Don't hesitate to reach out with any questions or clarifications or anything like that! Thanks very much!

view this post on Zulip Wasmtime GitHub notifications bot (Jul 19 2023 at 17:54):

fitzgen commented on issue #6530:

Oh also, since Wasmtime will use the tail calling convention for all Wasm functions, I think we need to mark the tail calling convention as having little endian lane ordering on s390x. I am not sure where that change needs to be made.

view this post on Zulip Wasmtime GitHub notifications bot (Jul 20 2023 at 15:25):

uweigand commented on issue #6530:

This has involved modifying the calling convention such that callees (rather than callers) pop stack arguments as part of their function epilogue and before/at the same time as returning to their caller.
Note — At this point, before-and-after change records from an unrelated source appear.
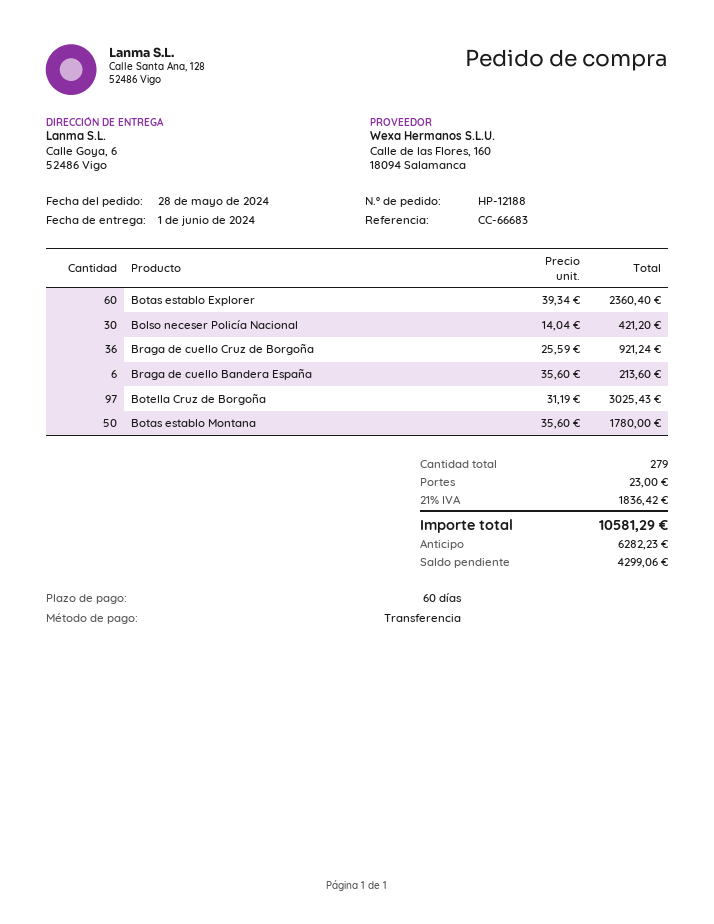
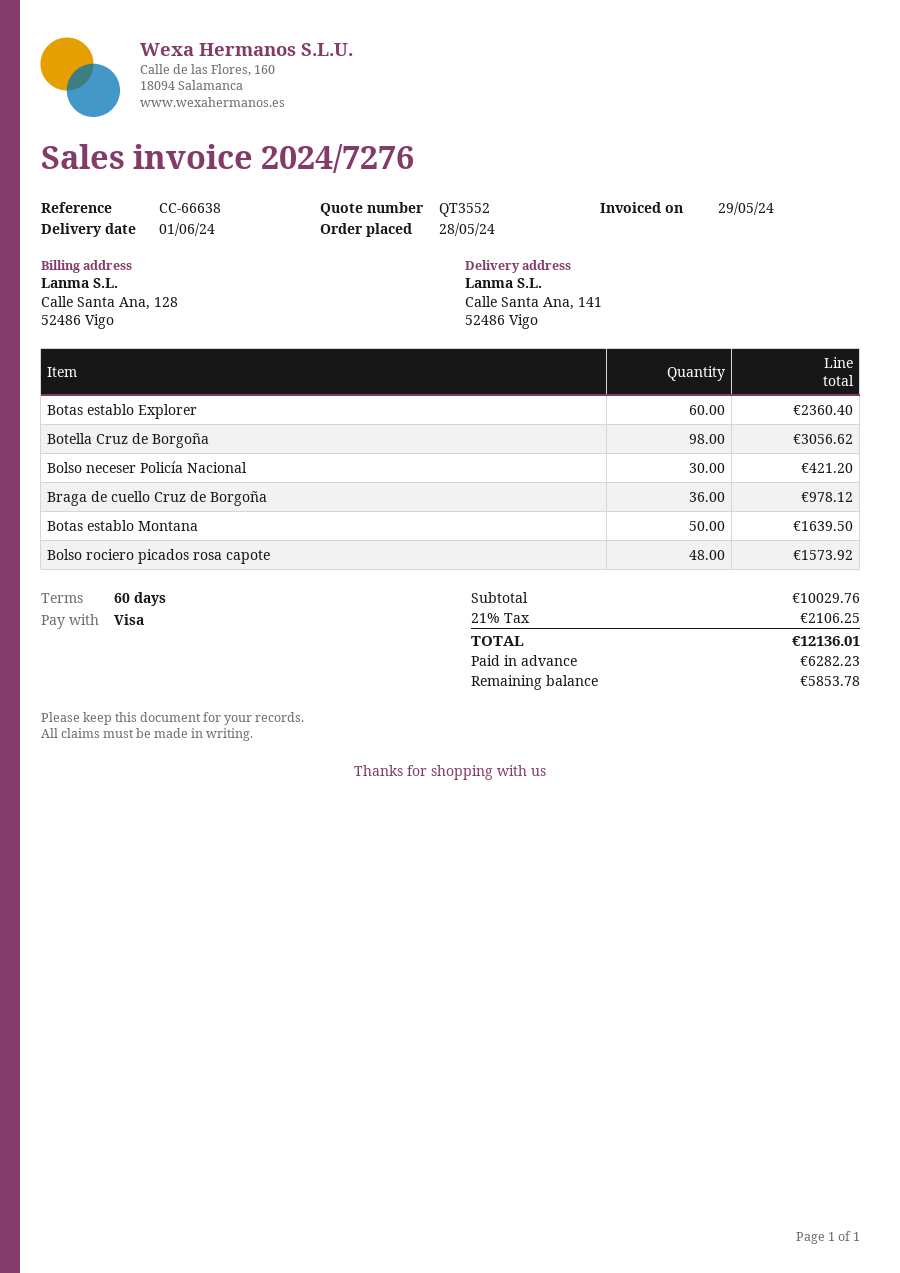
reference: CC-66683 -> CC-66638
payment method: bank transfer -> Visa
ship to: Calle Goya, 6, 52486 Vigo -> Calle Santa Ana, 141, 52486 Vigo
Braga de cuello Cruz de Borgoña: 36 for 921.24 -> 36 for 978.12
Braga de cuello Bandera España: 6 for 213.60 -> none
Botella Cruz de Borgoña: 97 for 3025.43 -> 98 for 3056.62
Botas establo Montana: 50 for 1780.00 -> 50 for 1639.50
Bolso rociero picados rosa capote: none -> 48 for 1573.92
shipping: 23.00 -> none
tax: 21% = 1836.42 -> 21% = 2106.25
total: 10581.29 -> 12136.01
balance: 4299.06 -> 5853.78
This is probably the core of the problem - in the current s390x ABI, neither callers nor callees pop stack arguments as part of the calling sequence. Instead, the stack pointer stays constant around calls, and the space for all arguments for all calls the current function may ever make is statically allocated in its prologue. Therefore the tail calling convention will have to be implemented differently, either by switching over to a completely different convention that actually pushes/pops argument space around calls, or by some other means like allowing calls to not preserve the stack pointer (which in turn would enforce use of a frame pointer, which we also currently do not have on s390x ...).

I'll need to look into those options a bit more, but I won't get to this before I'm back from vacation in early August.

view this post on Zulip Wasmtime GitHub notifications bot (May 15 2024 at 15:18):

uweigand commented on issue #6530:

Here's finally my current design of a tail-call ABI for s390x.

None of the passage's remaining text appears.